SUPPLIED ENTRIES
• • • • •

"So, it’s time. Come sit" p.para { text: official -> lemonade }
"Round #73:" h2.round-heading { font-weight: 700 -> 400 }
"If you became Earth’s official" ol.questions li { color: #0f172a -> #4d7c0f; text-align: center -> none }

• • • • •

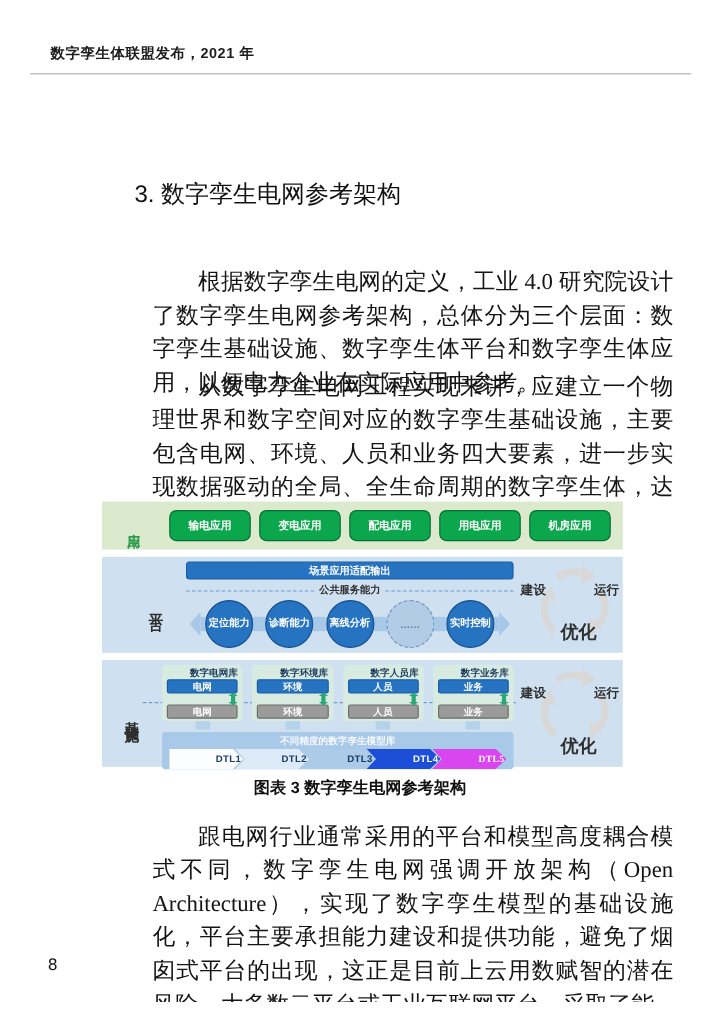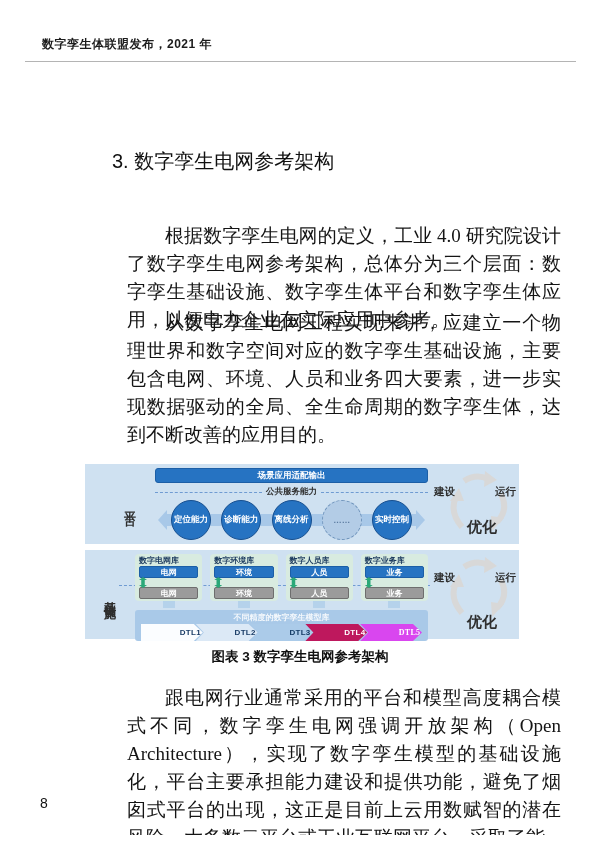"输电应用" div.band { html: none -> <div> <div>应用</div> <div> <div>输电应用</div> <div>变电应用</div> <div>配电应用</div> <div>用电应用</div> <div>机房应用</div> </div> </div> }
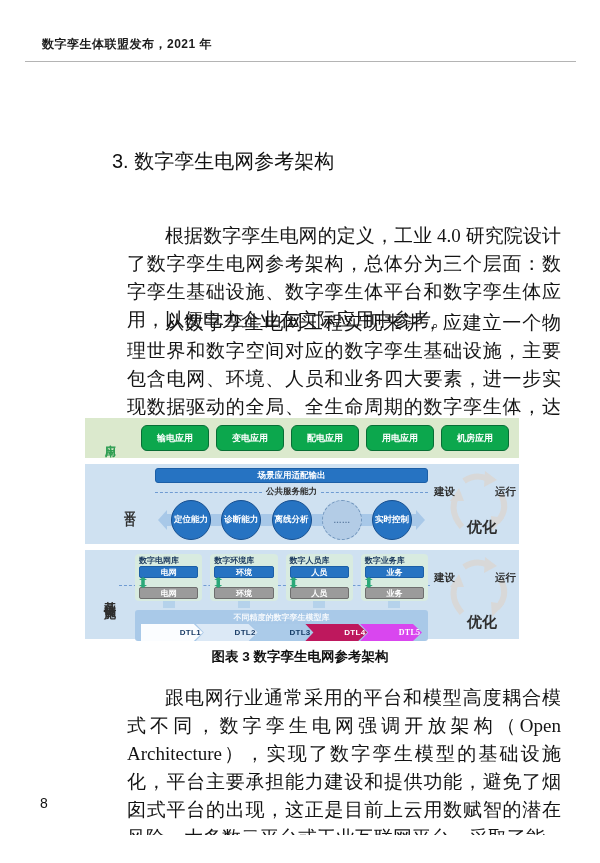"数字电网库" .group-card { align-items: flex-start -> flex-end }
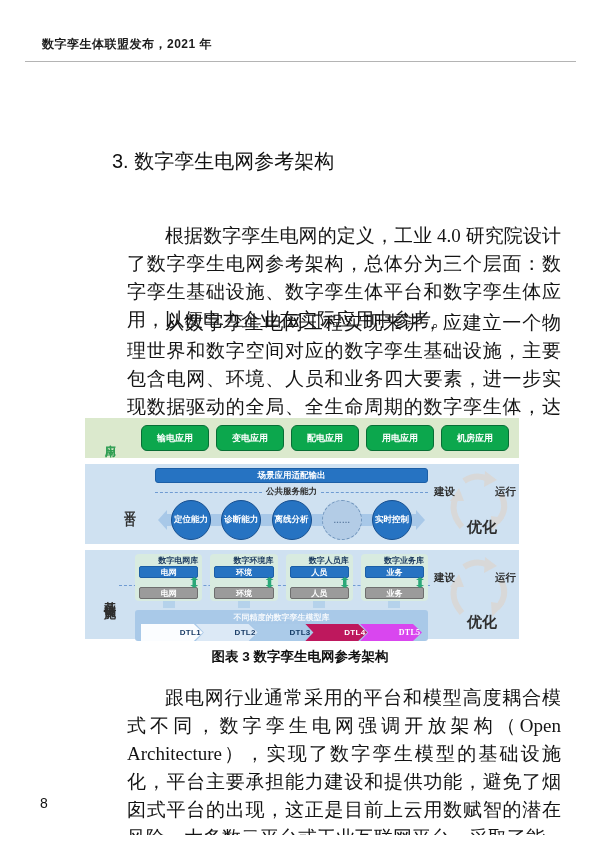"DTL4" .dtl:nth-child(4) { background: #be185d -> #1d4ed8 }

• • • • •

TASK TO COMPLETE
In the records above, find the line with "html: none ->" and the line with "background: #be185d ->". Write out exactly those lines and every one between, with no pictures and no other lines.

EXERCISE RESULT
"输电应用" div.band { html: none -> <div> <div>应用</div> <div> <div>输电应用</div> <div>变电应用</div> <div>配电应用</div> <div>用电应用</div> <div>机房应用</div> </div> </div> }
"数字电网库" .group-card { align-items: flex-start -> flex-end }
"DTL4" .dtl:nth-child(4) { background: #be185d -> #1d4ed8 }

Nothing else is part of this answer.